--- TASK DIRECTIONS ---
The stretch wanted below opens at the line containing "[519,279,530,298] [155,308,246,327] )" and closes at the line containing "(68, 127) none". Please return it exactly, with no other lines.
=== LISTED ENTRIES ===
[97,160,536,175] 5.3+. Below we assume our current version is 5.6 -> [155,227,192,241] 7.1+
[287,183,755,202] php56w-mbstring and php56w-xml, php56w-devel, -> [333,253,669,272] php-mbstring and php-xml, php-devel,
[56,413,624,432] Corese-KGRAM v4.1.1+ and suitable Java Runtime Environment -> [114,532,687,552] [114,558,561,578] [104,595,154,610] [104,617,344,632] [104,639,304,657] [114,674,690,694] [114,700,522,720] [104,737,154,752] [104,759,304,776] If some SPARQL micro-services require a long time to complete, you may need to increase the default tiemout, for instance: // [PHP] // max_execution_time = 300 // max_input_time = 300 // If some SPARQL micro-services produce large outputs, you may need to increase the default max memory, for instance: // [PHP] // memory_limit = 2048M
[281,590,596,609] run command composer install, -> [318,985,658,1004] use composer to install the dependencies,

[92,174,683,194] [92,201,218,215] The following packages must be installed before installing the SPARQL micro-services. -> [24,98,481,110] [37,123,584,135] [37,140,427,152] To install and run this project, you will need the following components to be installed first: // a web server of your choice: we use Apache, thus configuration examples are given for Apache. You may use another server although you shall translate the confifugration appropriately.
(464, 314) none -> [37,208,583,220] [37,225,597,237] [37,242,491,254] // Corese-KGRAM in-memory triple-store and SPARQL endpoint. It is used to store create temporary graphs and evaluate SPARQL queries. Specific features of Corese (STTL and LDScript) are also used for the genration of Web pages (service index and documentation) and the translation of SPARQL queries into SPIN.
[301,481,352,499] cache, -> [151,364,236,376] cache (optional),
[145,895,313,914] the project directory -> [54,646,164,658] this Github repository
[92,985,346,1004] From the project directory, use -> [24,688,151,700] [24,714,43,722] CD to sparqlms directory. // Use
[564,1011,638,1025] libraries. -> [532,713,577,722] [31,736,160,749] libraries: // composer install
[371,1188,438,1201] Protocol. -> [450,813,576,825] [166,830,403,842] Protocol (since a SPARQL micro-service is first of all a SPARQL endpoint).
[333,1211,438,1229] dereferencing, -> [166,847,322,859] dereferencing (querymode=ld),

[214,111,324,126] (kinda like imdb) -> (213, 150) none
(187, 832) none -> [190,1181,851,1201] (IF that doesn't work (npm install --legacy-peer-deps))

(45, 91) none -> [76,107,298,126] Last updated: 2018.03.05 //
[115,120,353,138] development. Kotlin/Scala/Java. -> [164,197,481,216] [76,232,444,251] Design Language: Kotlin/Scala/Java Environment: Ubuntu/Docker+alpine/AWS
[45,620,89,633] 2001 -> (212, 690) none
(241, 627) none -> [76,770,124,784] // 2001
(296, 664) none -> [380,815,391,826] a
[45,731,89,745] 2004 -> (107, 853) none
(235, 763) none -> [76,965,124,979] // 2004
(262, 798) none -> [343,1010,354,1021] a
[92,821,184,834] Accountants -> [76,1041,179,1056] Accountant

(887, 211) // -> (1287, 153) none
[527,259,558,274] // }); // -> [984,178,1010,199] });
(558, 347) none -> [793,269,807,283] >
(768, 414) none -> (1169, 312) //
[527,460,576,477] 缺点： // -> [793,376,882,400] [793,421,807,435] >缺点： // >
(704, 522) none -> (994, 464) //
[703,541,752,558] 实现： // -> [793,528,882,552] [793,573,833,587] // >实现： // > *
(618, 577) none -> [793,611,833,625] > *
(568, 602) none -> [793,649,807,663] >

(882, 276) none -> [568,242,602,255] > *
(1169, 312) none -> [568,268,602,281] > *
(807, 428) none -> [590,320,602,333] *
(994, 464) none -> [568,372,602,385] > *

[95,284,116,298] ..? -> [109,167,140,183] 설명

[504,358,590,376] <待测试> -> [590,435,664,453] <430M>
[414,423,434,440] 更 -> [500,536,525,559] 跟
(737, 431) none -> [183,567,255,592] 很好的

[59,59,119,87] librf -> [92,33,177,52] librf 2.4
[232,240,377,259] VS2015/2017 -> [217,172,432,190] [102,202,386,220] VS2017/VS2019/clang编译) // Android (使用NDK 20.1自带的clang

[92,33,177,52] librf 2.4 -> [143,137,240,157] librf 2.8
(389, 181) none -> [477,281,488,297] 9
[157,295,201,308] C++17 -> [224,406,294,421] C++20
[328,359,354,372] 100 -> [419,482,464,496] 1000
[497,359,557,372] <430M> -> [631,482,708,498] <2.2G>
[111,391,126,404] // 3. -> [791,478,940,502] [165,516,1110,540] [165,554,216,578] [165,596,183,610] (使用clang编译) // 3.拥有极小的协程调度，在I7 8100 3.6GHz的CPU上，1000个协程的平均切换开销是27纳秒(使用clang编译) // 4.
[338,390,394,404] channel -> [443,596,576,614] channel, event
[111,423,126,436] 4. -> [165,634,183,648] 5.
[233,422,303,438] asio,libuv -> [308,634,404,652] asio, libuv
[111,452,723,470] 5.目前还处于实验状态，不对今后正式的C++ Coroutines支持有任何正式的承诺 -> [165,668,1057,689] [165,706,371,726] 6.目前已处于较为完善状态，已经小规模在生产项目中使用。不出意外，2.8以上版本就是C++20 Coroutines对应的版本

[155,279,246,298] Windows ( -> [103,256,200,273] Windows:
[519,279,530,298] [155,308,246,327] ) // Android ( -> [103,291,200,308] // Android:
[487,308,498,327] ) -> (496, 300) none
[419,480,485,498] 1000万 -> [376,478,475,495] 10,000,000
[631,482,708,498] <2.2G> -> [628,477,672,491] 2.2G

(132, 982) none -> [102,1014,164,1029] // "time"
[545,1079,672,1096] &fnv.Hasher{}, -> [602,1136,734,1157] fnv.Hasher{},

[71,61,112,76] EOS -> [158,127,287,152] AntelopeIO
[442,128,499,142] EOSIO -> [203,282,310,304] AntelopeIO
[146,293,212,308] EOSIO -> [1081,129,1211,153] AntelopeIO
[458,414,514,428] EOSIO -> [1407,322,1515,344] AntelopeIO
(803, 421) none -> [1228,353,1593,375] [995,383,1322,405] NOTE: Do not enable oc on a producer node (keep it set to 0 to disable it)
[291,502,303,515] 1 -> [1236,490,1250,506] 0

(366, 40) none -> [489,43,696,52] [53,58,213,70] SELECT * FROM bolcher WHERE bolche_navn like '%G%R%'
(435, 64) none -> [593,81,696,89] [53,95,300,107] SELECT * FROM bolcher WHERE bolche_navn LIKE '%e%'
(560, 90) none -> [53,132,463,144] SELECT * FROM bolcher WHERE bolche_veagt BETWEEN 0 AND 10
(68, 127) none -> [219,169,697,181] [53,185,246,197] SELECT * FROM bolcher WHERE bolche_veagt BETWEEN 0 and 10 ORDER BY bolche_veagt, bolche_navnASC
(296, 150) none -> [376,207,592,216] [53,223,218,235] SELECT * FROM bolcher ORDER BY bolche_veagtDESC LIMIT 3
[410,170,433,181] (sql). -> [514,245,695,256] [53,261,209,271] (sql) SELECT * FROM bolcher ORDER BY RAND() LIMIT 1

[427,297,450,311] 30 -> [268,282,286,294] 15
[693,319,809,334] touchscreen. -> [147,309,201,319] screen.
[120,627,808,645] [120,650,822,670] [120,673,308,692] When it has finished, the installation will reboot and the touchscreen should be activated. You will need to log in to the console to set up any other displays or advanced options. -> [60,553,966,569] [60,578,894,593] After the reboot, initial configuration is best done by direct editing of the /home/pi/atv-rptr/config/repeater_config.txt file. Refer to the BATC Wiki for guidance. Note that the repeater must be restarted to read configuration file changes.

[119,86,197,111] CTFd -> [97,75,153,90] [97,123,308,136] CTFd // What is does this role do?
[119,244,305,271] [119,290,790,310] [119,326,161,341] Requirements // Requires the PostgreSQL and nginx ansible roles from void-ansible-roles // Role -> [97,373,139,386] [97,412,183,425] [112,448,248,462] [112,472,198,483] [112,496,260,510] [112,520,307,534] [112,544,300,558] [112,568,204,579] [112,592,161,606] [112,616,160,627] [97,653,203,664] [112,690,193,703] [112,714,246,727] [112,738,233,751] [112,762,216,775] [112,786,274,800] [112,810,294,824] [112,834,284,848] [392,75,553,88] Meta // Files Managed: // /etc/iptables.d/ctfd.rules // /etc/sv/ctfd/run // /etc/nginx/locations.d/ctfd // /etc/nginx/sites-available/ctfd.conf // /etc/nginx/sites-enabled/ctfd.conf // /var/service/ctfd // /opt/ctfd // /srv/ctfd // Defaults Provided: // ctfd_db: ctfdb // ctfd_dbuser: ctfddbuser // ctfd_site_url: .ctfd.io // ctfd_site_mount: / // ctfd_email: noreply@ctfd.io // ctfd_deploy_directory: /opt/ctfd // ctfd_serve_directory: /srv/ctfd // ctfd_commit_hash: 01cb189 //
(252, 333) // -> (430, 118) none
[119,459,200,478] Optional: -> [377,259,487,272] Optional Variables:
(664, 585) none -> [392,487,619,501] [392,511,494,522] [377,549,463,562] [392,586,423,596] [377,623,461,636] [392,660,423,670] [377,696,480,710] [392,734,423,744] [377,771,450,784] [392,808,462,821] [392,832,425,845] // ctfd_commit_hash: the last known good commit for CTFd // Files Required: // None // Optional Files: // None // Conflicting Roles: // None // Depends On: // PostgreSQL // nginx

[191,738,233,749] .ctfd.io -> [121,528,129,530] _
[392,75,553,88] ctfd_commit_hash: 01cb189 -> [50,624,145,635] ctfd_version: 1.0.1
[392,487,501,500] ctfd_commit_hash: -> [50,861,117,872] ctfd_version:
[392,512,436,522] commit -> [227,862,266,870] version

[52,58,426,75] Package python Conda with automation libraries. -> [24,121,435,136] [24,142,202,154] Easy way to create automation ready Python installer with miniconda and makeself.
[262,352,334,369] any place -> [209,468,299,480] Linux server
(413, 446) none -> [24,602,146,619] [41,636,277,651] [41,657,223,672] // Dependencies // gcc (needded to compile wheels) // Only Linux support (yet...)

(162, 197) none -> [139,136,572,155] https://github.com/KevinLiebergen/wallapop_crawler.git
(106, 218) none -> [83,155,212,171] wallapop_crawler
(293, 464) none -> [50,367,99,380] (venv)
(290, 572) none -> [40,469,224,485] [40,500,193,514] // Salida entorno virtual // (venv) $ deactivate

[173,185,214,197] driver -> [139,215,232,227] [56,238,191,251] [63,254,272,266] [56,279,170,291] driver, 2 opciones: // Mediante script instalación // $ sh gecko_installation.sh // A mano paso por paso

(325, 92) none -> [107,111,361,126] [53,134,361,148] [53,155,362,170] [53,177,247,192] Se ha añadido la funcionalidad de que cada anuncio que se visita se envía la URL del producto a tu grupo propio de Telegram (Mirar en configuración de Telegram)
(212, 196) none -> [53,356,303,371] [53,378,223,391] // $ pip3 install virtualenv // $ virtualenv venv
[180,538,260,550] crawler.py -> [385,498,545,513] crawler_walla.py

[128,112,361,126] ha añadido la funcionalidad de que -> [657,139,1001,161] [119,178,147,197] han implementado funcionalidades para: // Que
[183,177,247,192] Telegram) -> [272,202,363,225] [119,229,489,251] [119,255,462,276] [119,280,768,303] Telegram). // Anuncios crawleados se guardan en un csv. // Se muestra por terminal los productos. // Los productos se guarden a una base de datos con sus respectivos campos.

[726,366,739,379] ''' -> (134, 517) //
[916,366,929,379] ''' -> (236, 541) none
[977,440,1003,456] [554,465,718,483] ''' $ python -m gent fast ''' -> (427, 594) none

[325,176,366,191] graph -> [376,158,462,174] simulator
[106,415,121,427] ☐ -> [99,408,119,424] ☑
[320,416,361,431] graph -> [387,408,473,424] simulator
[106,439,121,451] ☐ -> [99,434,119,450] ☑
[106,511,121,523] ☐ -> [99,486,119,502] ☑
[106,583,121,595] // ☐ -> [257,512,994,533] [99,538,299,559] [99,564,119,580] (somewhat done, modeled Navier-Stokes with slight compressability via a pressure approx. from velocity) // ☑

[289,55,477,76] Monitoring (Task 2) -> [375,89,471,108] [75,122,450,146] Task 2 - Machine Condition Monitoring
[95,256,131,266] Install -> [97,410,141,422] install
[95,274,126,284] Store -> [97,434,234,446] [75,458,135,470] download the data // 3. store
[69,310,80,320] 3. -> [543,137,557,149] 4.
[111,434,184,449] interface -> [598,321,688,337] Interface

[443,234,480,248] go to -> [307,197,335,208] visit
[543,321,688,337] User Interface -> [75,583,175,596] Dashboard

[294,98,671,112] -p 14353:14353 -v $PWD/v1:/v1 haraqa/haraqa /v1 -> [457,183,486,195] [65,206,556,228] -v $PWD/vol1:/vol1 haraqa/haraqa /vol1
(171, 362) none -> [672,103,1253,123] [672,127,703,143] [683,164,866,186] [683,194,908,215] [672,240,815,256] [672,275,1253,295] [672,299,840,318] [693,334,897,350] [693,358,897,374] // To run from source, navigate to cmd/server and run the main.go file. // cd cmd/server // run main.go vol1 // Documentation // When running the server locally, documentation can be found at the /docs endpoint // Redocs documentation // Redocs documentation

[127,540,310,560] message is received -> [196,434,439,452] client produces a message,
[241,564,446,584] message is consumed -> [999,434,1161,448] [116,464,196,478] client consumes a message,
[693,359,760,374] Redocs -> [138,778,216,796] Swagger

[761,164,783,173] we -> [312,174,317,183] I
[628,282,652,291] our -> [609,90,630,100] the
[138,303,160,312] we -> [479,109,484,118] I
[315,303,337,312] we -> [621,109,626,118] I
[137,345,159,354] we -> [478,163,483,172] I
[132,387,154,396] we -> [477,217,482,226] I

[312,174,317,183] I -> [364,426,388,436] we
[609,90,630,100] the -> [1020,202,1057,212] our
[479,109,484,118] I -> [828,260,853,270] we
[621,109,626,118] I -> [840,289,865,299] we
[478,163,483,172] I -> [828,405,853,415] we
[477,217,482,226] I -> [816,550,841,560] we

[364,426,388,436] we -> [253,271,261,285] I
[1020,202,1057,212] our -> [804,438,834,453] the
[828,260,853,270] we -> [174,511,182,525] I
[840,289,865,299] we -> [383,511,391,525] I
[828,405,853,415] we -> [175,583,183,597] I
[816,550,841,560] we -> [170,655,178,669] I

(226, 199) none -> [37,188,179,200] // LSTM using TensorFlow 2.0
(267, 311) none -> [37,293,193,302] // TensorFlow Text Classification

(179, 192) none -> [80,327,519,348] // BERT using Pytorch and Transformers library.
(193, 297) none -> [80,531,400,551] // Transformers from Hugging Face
===
--- EXPECTED ANSWER ---
[519,279,530,298] [155,308,246,327] ) // Android ( -> [103,291,200,308] // Android:
[487,308,498,327] ) -> (496, 300) none
[419,480,485,498] 1000万 -> [376,478,475,495] 10,000,000
[631,482,708,498] <2.2G> -> [628,477,672,491] 2.2G

(132, 982) none -> [102,1014,164,1029] // "time"
[545,1079,672,1096] &fnv.Hasher{}, -> [602,1136,734,1157] fnv.Hasher{},

[71,61,112,76] EOS -> [158,127,287,152] AntelopeIO
[442,128,499,142] EOSIO -> [203,282,310,304] AntelopeIO
[146,293,212,308] EOSIO -> [1081,129,1211,153] AntelopeIO
[458,414,514,428] EOSIO -> [1407,322,1515,344] AntelopeIO
(803, 421) none -> [1228,353,1593,375] [995,383,1322,405] NOTE: Do not enable oc on a producer node (keep it set to 0 to disable it)
[291,502,303,515] 1 -> [1236,490,1250,506] 0

(366, 40) none -> [489,43,696,52] [53,58,213,70] SELECT * FROM bolcher WHERE bolche_navn like '%G%R%'
(435, 64) none -> [593,81,696,89] [53,95,300,107] SELECT * FROM bolcher WHERE bolche_navn LIKE '%e%'
(560, 90) none -> [53,132,463,144] SELECT * FROM bolcher WHERE bolche_veagt BETWEEN 0 AND 10
(68, 127) none -> [219,169,697,181] [53,185,246,197] SELECT * FROM bolcher WHERE bolche_veagt BETWEEN 0 and 10 ORDER BY bolche_veagt, bolche_navnASC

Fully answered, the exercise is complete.